Saturday, March 11, 2006

Should I zig or zag?

I am so frustrated! Trent went for a long awaited appointment with Far Northern Regional Services on Friday. We are trying to figure out if Trent has autism or not. We left yet another appointment with professionals who are reluctant to say that Trent is autistic. One would assume news like this would fill me with gratitude and relief. Instead all I feel is utter frustration. I KNOW there is something wrong with him. I know in my heart it is autism, at least I think that's what it is, but ask me tomorrow and I may not be so sure. I alternate between trusting the professionals and being skeptical about everything that comes out of thier mouths. But, nobody who has the power to make a difference will put any diagnosis into writing because they don't want to "stereotype him by putting a diagnosis on paper". YES, they can see why we are concerned, he does have some behavioral issues they can see that, but they just don't what to actually put something on PAPER, God forbid. On their all knowing autism score sheet he scored a 6 and he needs a 7, that's right a 7, to be able to get services. If he had just ONE more flipping freaking point and we would have services coming out our unmentionable orifices.

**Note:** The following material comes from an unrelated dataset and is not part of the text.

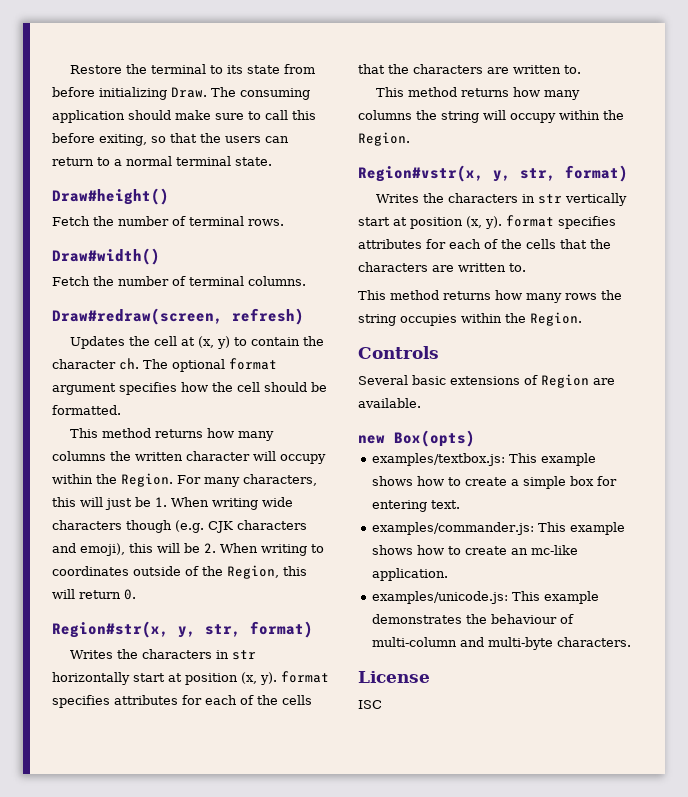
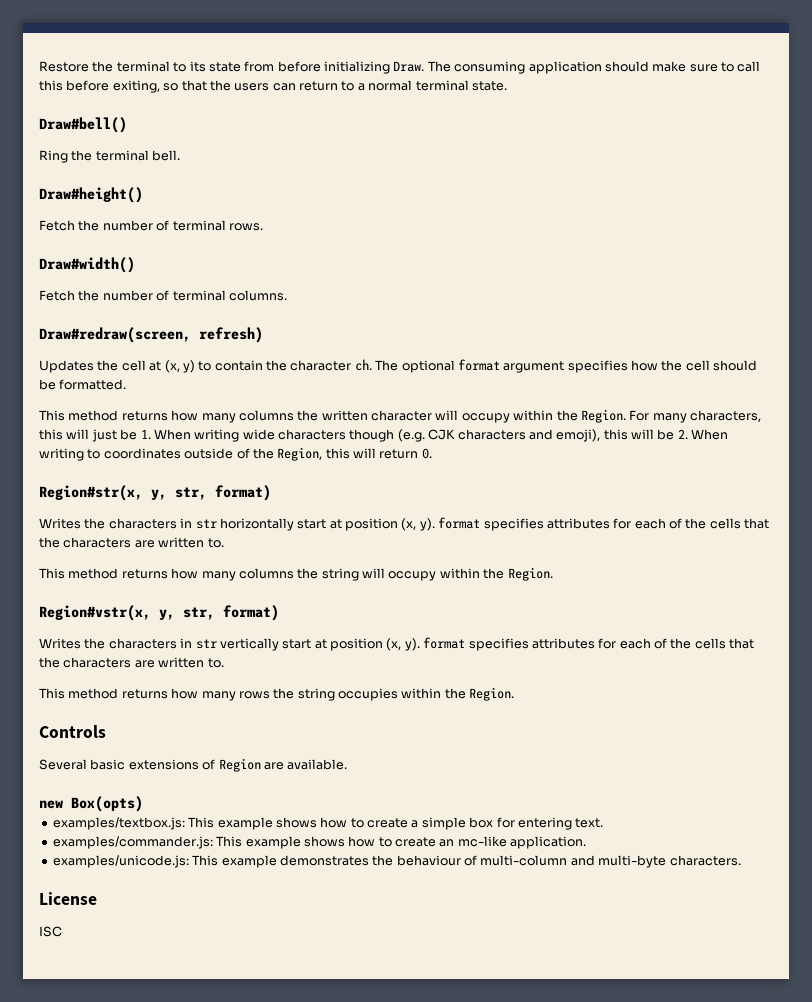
(272, 161) none -> [39,117,127,133] [39,150,181,163] // Draw#bell() // Ring the terminal bell.

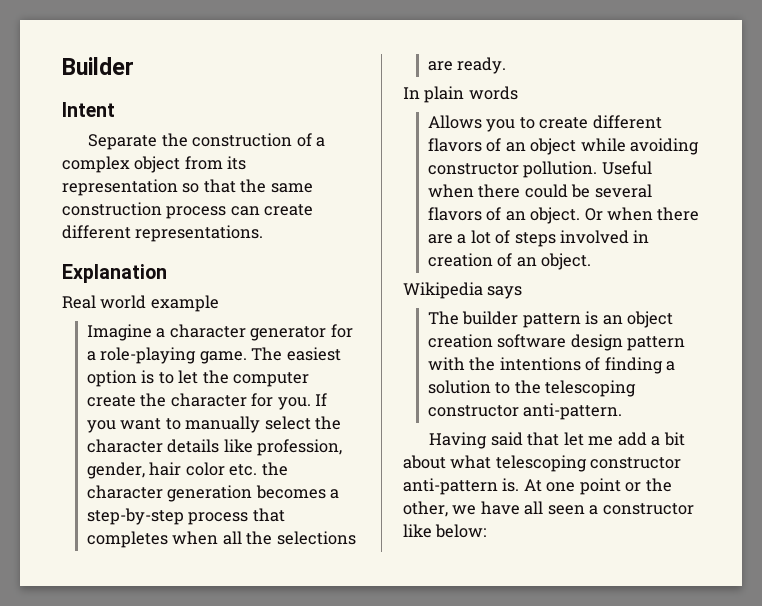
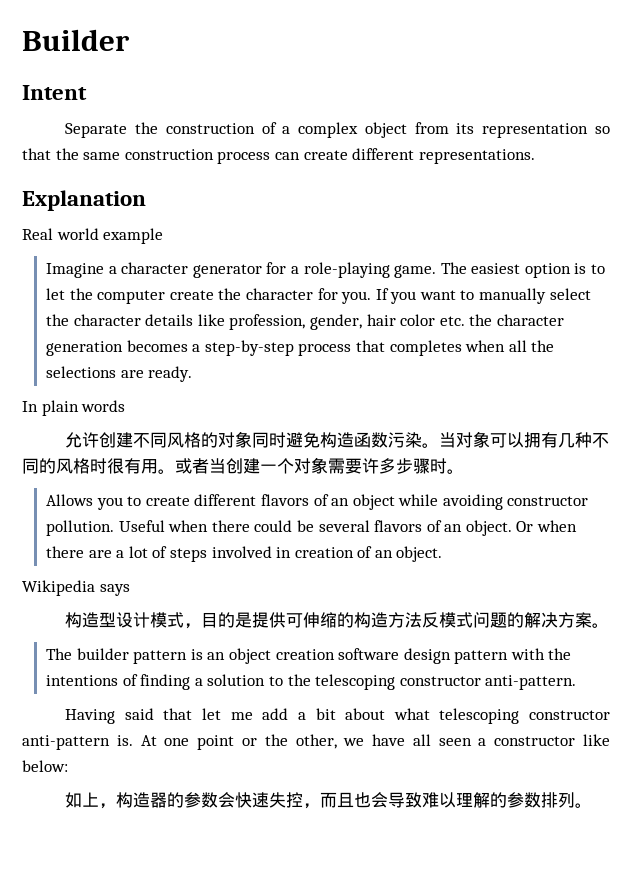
(518, 93) none -> [65,431,610,448] [22,457,464,474] // 允许创建不同风格的对象同时避免构造函数污染。当对象可以拥有几种不同的风格时很有用。或者当创建一个对象需要许多步骤时。
(523, 292) none -> [65,612,610,629] // 构造型设计模式，目的是提供可伸缩的构造方法反模式问题的解决方案。
(487, 531) none -> [65,792,593,809] // 如上，构造器的参数会快速失控，而且也会导致难以理解的参数排列。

Yeah, well, I think his hand flapping, which he didn't do while we were there, because he's a kid and doesn't do things when you expect him to or want him to. If they would have popped in a movie or had him play the computer he would have been flapping like a mad man. He didn't suck his thumb or pull his ear either because he didn't have to think about anything really hard, that's when he usually has those behavoirs. His strange obsession with anything mechanical to the point of ridiculous, will probably stereotype him, don't you think? Or what about the fact he likes to smell everything before he puts it in his mouth or will continually smell his hands if he gets an odd odor on them? He didn't do that for them either, because we didn't give him anything to eat and the testing room was rather sterile so there wasn't many odors in there. How about the fact he's almost 8 and still can't tie his shoes no matter how hard we try to teach him and he struggles to learn how? Huh, what about that you all powerful know-it-alls?? Do you think that will inhibit his societability factors???

And a diagnosis would do so much for us. We could finally get him into some kind of behavior modification therapy, get him an OT, and maybe some piece of mind, in a strange kind of way. We do have insurance but I can't seem to figure out how to access the services that he really needs.

Am I a bad parent? I sure feel like one. My sister sure doesn't mind telling me I am a bad parent because I don't drive Trent to Roseville once a week for a group that his neurologist recommended he go to. Granted she is not a parent nor a student so she can't possibly understand how impossible going to Roseville once a week would be. She doesn't offer to take him either, because she is just too busy. But, that, my friends, is the subject of a whole other post.
My Mom tells me Trent must be getting "better" or else he wouldn't be able to control his flapping in public. She takes this a sign I need to just back off and leave him alone. She thinks he's a genius and I'm just too picky about his behavior. Then again she also thinks we eat out too much, the kids have too many toys, we let them watch too much TV~ even though when she babysits them she lets them watch the Cartoon Network the whole time they are with her and we don't even have cable~, and that we don't have a structured enough routine.
I LOVE Trent's teacher this year, but she doesn't think there is anything wrong with Trent either. I suspect she thinks I am a hypochondriac or I just don't realize what a good kid Trent is. Granted she DOES sit him in the back of the classroom so that the other kids won't see his tics, Trent does flap and suck his thumb at school when he's deep in thought, but since it doesn't inhibit his learning she doesn't think it should be such a big issue.

You know, I think what frustrates me the MOST is the fact if anybody, from the school or Far Northern, would have evaluated Trent when he was preschool and when I first started requesting he be evaluated, they would have seen all the signs of autism they were looking for on Friday. *sigh*

The IEP and the Far Northern people, admit they expect Trent will have a prolifery of problems in the 4th grade because the structure and nature of what 4th graders are learning will be so different from what he has experienced thus far, the concepts will involve more abstract thinking and the classroom time won't be as structured . Both psycologists expect Trent won't adjust well. But, they told me not to worry because I can always request that he be reevaluated then. YEAH, that's gonna work. It only took me 2 years to get them to evaluate him this time, I am sure they will jump right on it when the time comes. Call me a skeptic, but I don't exactly have faith in the educational system at the minute.

Oh, how I wish I had a time machine or a magical crystal ball where I could look into 5 years from now and see how Trent is doing. What will happen if we just proceed status quo? Will he be so weird and odd that he has no friends, has an extensive collection of used gum wrappers, and has made up his own language? Or will he be in the advanced classes at school, been finally diagnosed as a true genius {at his IEP last week that condescending, flippant, bitch of a school psychologist told me that most geniuses are indeed kind of eccentric and other people find them odd} and has just received a Noble Peace Prize for finding the cure to the common cold? If that was the case I would be able to rest easy and not keep beating my head against the proverbial brick wall. But, I don't have a magic ball or a time machine, do you? So, I have to do what all parents do and try and figure out if I should zig or zag.